Colonial Pipeline hackers 'in Russia used a SINGLE compromised password in cyber assault' that caused US gas crisis
THE RUSSIAN hackers responsible for shutting down Colonial Pipeline used one single compromised password, according to reports.
The cyberattack on Colonial Pipeline, which transports 45 percent of all fuel consumed on the east coast, caused a gas crisis.
As the largest refined oil pipeline in the U.S., Colonial Pipeline normally transports 2.5 million barrels of gas per day, supplying gasoline and diesel to the east coast and jet fuel to major airports.
Colonial Pipeline shut down on April 29 after it was hacked by a Russian crime group DarkSide.
The group targets large corporations, gains access to the victim's confidential data, and then threatens to leak it if a ransom isn't paid.
Now it's been revealed the hackers used a virtual private network account – used by employees to remotely access the companies network – to gain access.
Charles Carmakal, senior vice president at cybersecurity firm Mandiant, part of FireEye Inc said that although the account was no longer being used by employees, it could still access the network.
And the account's password has since been discovered, along with other leaked passwords, on the dark web, reports Bloomberg.
But Carmakal says he is unsure how the hackner got the password, and that they may never know for certain.
And although the hackners had gotten the password, it is not known how they figured out the username.
“We did a pretty exhaustive search of the environment to try and determine how they actually got those credentials,” Carmakal said.
“We don’t see any evidence of phishing for the employee whose credentials were used. We have not seen any other evidence of attacker activity before April 29.”

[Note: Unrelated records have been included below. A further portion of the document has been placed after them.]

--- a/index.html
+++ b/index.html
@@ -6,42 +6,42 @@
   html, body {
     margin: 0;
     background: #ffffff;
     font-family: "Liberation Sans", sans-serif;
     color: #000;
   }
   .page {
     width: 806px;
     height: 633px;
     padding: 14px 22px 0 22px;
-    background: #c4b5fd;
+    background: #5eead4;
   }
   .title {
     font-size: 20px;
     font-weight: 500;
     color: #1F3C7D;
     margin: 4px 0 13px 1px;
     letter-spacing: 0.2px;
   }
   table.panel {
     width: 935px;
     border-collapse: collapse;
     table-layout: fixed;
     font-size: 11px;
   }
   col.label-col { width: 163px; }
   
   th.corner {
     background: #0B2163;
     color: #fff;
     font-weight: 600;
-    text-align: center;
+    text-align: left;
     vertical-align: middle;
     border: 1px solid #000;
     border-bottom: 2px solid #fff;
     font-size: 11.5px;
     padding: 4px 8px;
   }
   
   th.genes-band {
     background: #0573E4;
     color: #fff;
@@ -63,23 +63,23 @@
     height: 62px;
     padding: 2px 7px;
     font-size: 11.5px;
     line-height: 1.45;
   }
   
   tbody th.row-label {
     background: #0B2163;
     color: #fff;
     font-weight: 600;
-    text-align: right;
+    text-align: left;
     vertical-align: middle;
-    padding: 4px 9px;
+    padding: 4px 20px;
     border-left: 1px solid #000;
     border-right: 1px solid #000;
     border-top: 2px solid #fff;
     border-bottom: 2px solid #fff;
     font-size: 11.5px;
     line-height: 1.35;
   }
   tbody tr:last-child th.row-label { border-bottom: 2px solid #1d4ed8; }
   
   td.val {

Meanwhile, JBS USA was hacked on Sunday, causing all of the company's US-based meatpacking plants to shut down operations.
The Russia-based hacking group REvil is suspected to be behind that attack.

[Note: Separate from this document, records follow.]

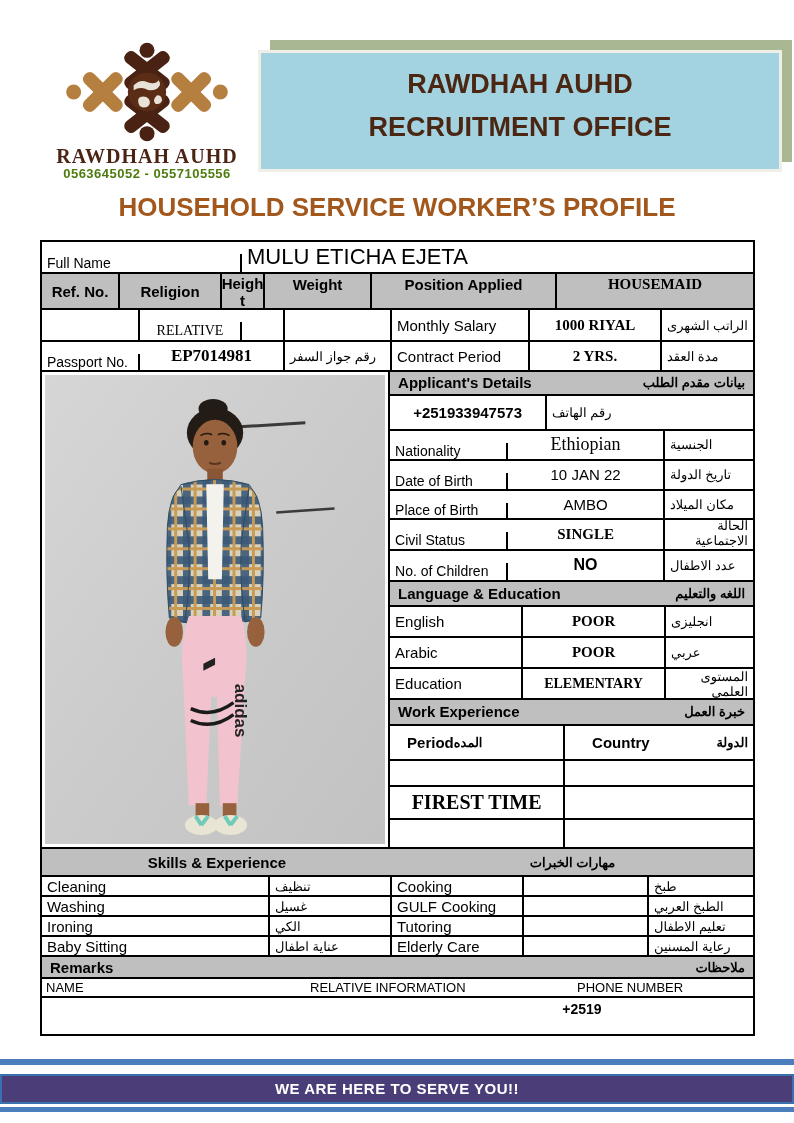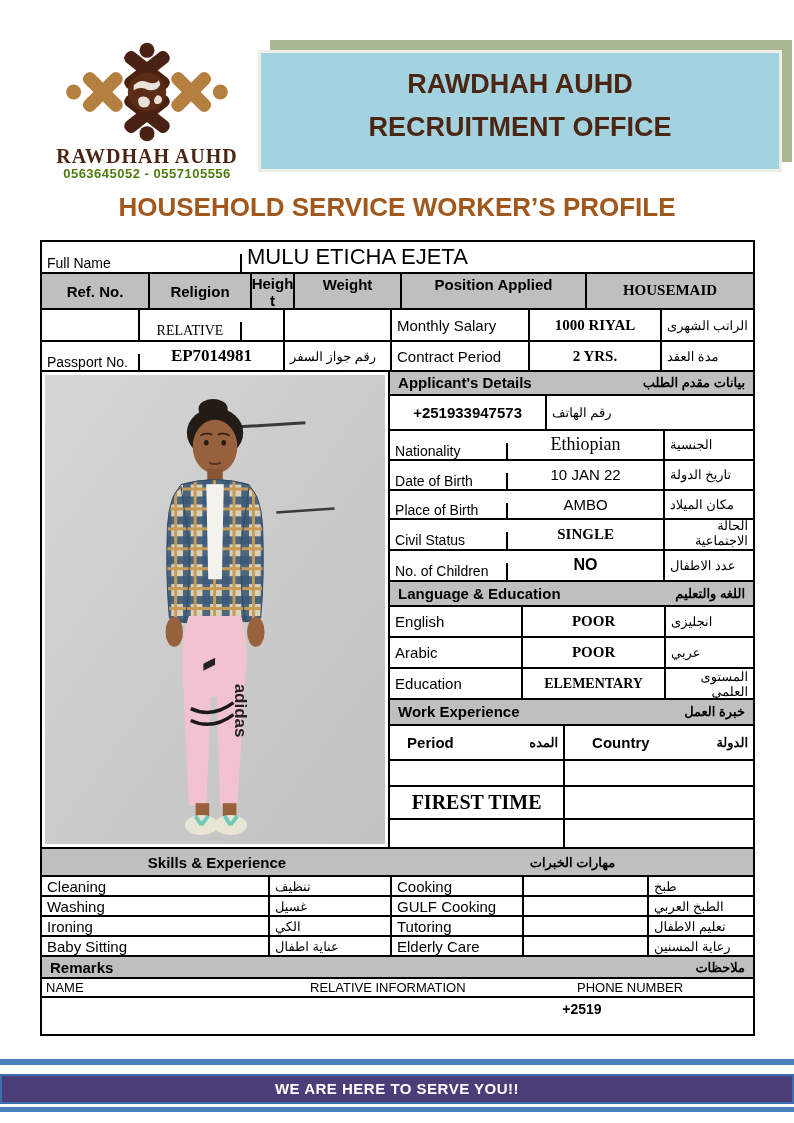--- a/index.html
+++ b/index.html
@@ -98,26 +98,26 @@
 <div class="abs page-title">HOUSEHOLD SERVICE WORKER’S PROFILE</div>
 
 <div class="abs doc-table">
 
   <div class="tr" style="height:32px">
     <div class="td lbl" style="width:200px">Full Name</div>
     <div class="td last fullname-val" style="flex:1">MULU ETICHA EJETA</div>
   </div>
 
   <div class="tr gray" style="height:36px">
-    <div class="td lbl15 bold ctr" style="width:108px">Ref. No.</div>
+    <div class="td lbl15 bold ctr" style="width:78px">Ref. No.</div>
     <div class="td lbl15 bold ctr" style="width:102px">Religion</div>
     <div class="td lbl15 bold ctr" style="width:43px;line-height:1.1;align-items:flex-start;padding-top:2px">Heigh t</div>
     <div class="td lbl15 bold ctr" style="width:107px;align-items:flex-start;padding-top:2px">Weight</div>
     <div class="td lbl15 bold ctr" style="width:185px;align-items:flex-start;padding-top:2px">Position Applied</div>
-    <div class="td last lbl15 bold ctr serif" style="flex:1;align-items:flex-start;padding-top:8px">HOUSEMAID</div>
+    <div class="td last lbl15 bold ctr serif" style="flex:1;align-items:flex-start;padding-top:2px">HOUSEMAID</div>
   </div>
 
   <div class="tr" style="height:32px">
     <div class="td" style="width:98px"></div>
     <div class="td lbl ctr serif" style="width:102px">RELATIVE</div>
     <div class="td" style="width:43px"></div>
     <div class="td" style="width:107px"></div>
     <div class="td lbl15" style="width:138px">Monthly Salary</div>
     <div class="td bold ctr serif lbl15" style="width:132px">1000 RIYAL</div>
     <div class="td last ar rt" style="flex:1" dir="rtl">الراتب الشهرى</div>
@@ -237,21 +237,21 @@
         <div class="td lbl15" style="width:133px">Education</div>
         <div class="td ctr serif bold" style="width:143px;font-size:14px">ELEMENTARY</div>
         <div class="td last ar rt" dir="rtl" style="flex:1">المستوى العلمي</div>
       </div>
 
       <div class="tr gray sec-head" style="height:26px">
         <span class="bold lbl15" style="align-self:center">Work Experience</span>
         <span class="bold ar" dir="rtl" style="align-self:center">خبرة العمل</span>
       </div>
       <div class="tr" style="height:35px">
-        <div class="td" style="width:175px;justify-content:space-between">
+        <div class="td" style="width:175px;justify-content:flex-start">
           <span class="bold lbl15" style="padding-left:12px">Period</span>
           <span class="ar bold" dir="rtl">المده</span>
         </div>
         <div class="td last" style="flex:1;justify-content:space-between">
           <span class="bold lbl15" style="padding-left:22px">Country</span>
           <span class="ar bold" dir="rtl">الدولة</span>
         </div>
       </div>
       <div class="tr" style="height:27px">
         <div class="td" style="width:175px"></div>

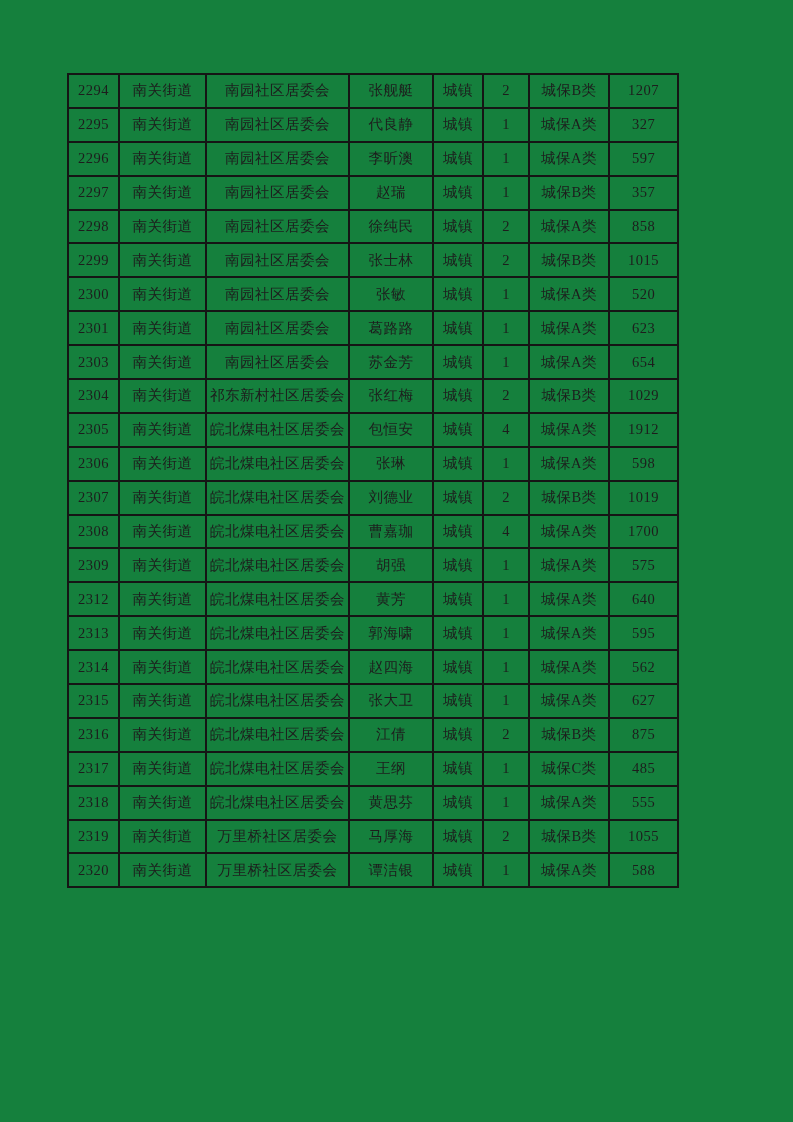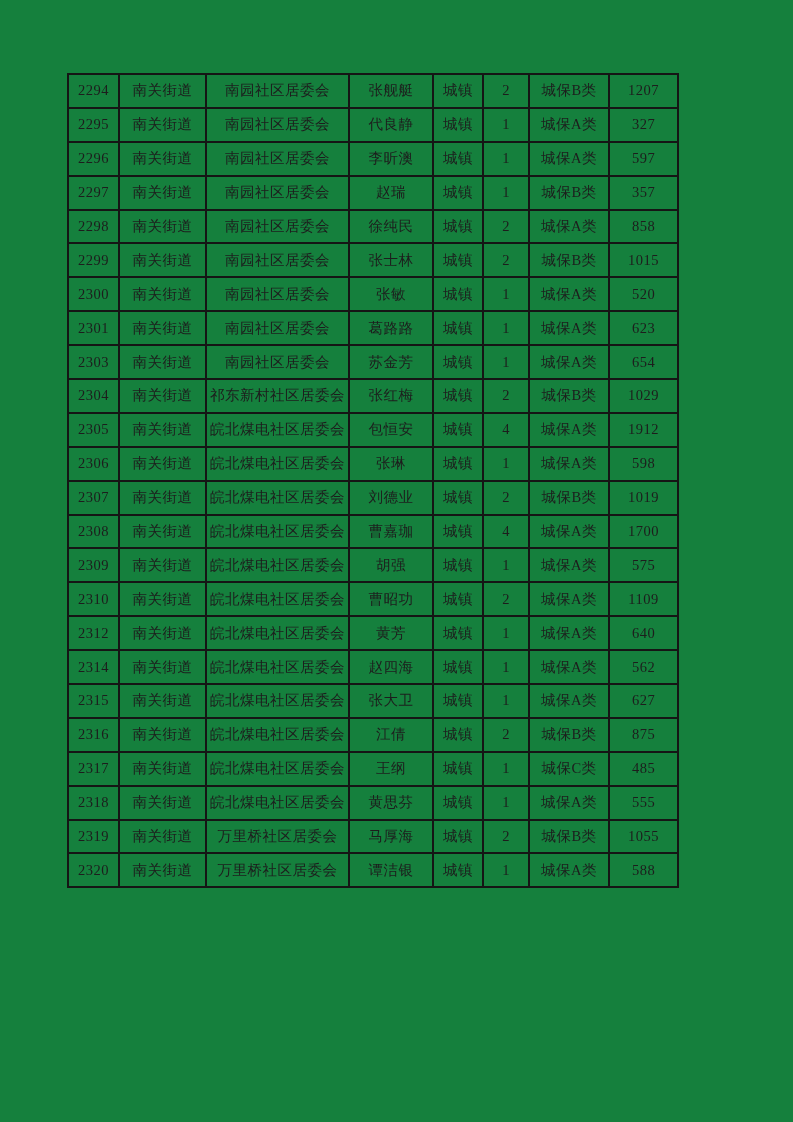--- a/index.html
+++ b/index.html
@@ -203,38 +203,38 @@
           <td class="col-seq">2309</td>
           <td class="col-street">南关街道</td>
           <td class="col-community">皖北煤电社区居委会</td>
           <td class="col-person">胡强</td>
           <td class="col-residence">城镇</td>
           <td class="col-count">1</td>
           <td class="col-category">城保A类</td>
           <td class="col-amount">575</td>
         </tr>
         <tr>
-          <td class="col-seq">2310</td>
-          <td class="col-street">南关街道</td>
-          <td class="col-community">皖北煤电社区居委会</td>
-          <td class="col-person">曹昭功</td>
-          <td class="col-residence">城镇</td>
-          <td class="col-count">2</td>
-          <td class="col-category">城保A类</td>
-          <td class="col-amount">1109</td>
-        </tr>
-        <tr>
           <td class="col-seq">2312</td>
           <td class="col-street">南关街道</td>
           <td class="col-community">皖北煤电社区居委会</td>
           <td class="col-person">黄芳</td>
           <td class="col-residence">城镇</td>
           <td class="col-count">1</td>
           <td class="col-category">城保A类</td>
           <td class="col-amount">640</td>
+        </tr>
+        <tr>
+          <td class="col-seq">2313</td>
+          <td class="col-street">南关街道</td>
+          <td class="col-community">皖北煤电社区居委会</td>
+          <td class="col-person">郭海啸</td>
+          <td class="col-residence">城镇</td>
+          <td class="col-count">1</td>
+          <td class="col-category">城保A类</td>
+          <td class="col-amount">595</td>
         </tr>
         <tr>
           <td class="col-seq">2314</td>
           <td class="col-street">南关街道</td>
           <td class="col-community">皖北煤电社区居委会</td>
           <td class="col-person">赵四海</td>
           <td class="col-residence">城镇</td>
           <td class="col-count">1</td>
           <td class="col-category">城保A类</td>
           <td class="col-amount">562</td>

The White House has stepped up its response to the attacks, confirming that they are engaging "directly with the Russian government."

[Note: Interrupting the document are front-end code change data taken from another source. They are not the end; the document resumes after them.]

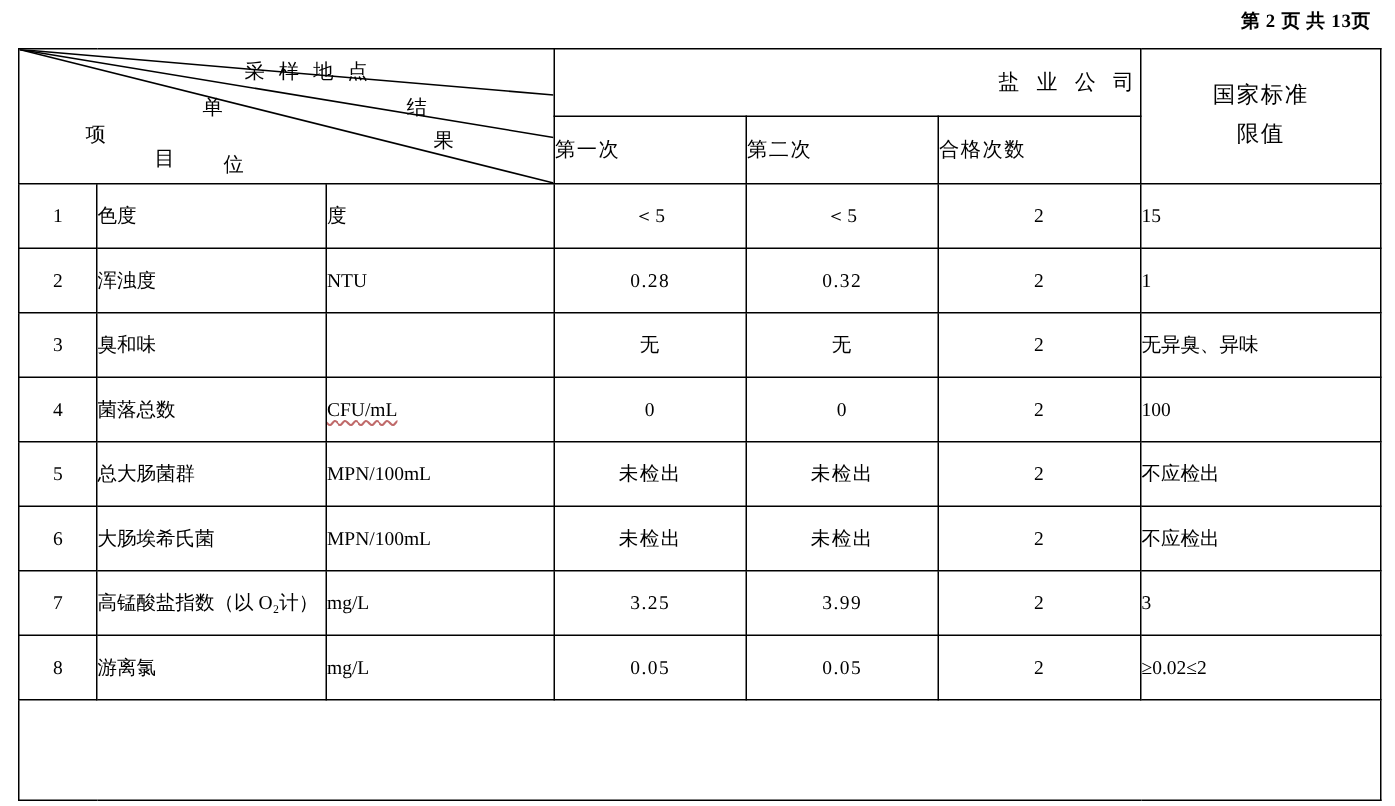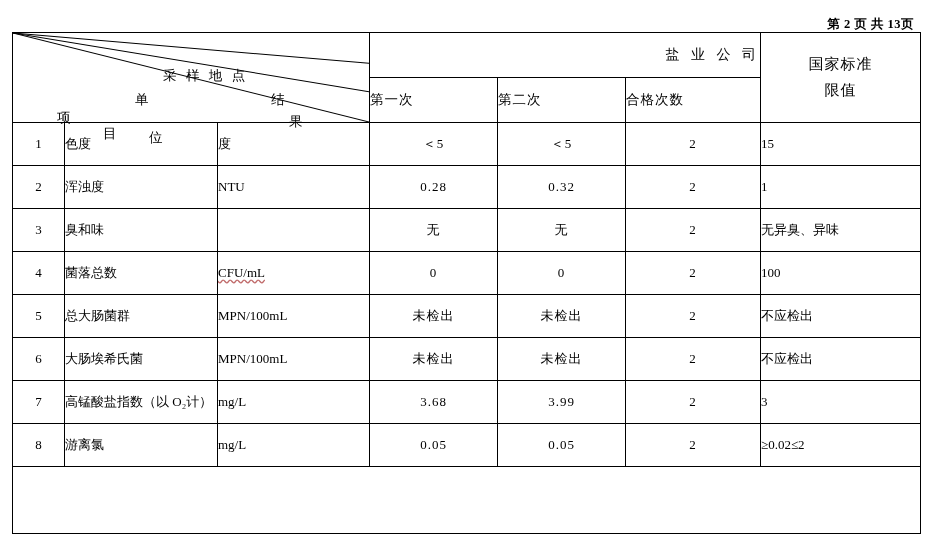--- a/index.html
+++ b/index.html
@@ -16,21 +16,20 @@
     overflow: hidden;
   }
   .page-header {
     position: absolute;
     top: 6px;
     right: 16px;
     font-size: 12.5px;
     font-weight: bold;
     letter-spacing: 0.5px;
     font-family: "Liberation Serif", "DejaVu Serif", serif;
-    margin-top: 10px;
   }
   .table-wrap {
     position: absolute;
     left: 12px;
     top: 32px;
     width: 908px;
   }
   table.report {
     border-collapse: collapse;
     table-layout: fixed;
@@ -63,21 +62,20 @@
     left: 0; top: 0;
     width: 100%;
     height: 100%;
     display: block;
   }
   .corner .lbl {
     position: absolute;
     font-size: 13.5px;
     letter-spacing: 3px;
     white-space: nowrap;
-    margin-top: 28px;
   }
   .lbl-place { left: 150px; top: 6px; }
   .lbl-unit  { left: 122px; top: 30px; letter-spacing: 2px; }
   .lbl-result{ left: 258px; top: 30px; letter-spacing: 2px;}
   .lbl-item1 { left: 44px;  top: 48px; }
   .lbl-item2 { left: 90px;  top: 64px; }
   .lbl-pos2  { left: 136px; top: 68px; }
   .lbl-res2  { left: 276px; top: 52px; }
 
   .hdr-company {
@@ -230,21 +228,21 @@
         <td class="unit">MPN/100mL</td>
         <td class="val">未检出</td>
         <td class="val">未检出</td>
         <td class="val">2</td>
         <td class="std">不应检出</td>
       </tr>
       <tr>
         <td class="no">7</td>
         <td class="item">高锰酸盐指数（以 O₂计）</td>
         <td class="unit">mg/L</td>
-        <td class="val">3.68</td>
+        <td class="val">3.25</td>
         <td class="val">3.99</td>
         <td class="val">2</td>
         <td class="std">3</td>
       </tr>
       <tr>
         <td class="no">8</td>
         <td class="item">游离氯</td>
         <td class="unit">mg/L</td>
         <td class="val">0.05</td>
         <td class="val">0.05</td>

Asked if he would "retaliate against Russia for this latest ransomware attack," President Joe Biden said: "We're looking closely at that issue."
However, the president said "no" when the reporter then asked if he thought Russian President Vladimir Putin was "testing" him.
On Wednesday, the White House said that Biden would bring up the issue of cyber-attacks when he meets with Russian President Vladimir Putin in two weeks in Geneva.
Earlier this week FBI Director Christopher Wray called on officials to step up their response to the cyberattacks, comparing them to the 9/11 terror attacks.
"There are a lot of parallels, there's a lot of importance, and a lot of focus by us on disruption and prevention," Wray told the Wall Street Journal.
"There's a shared responsibility, not just across government agencies but across the private sector and even the average American," Wray said.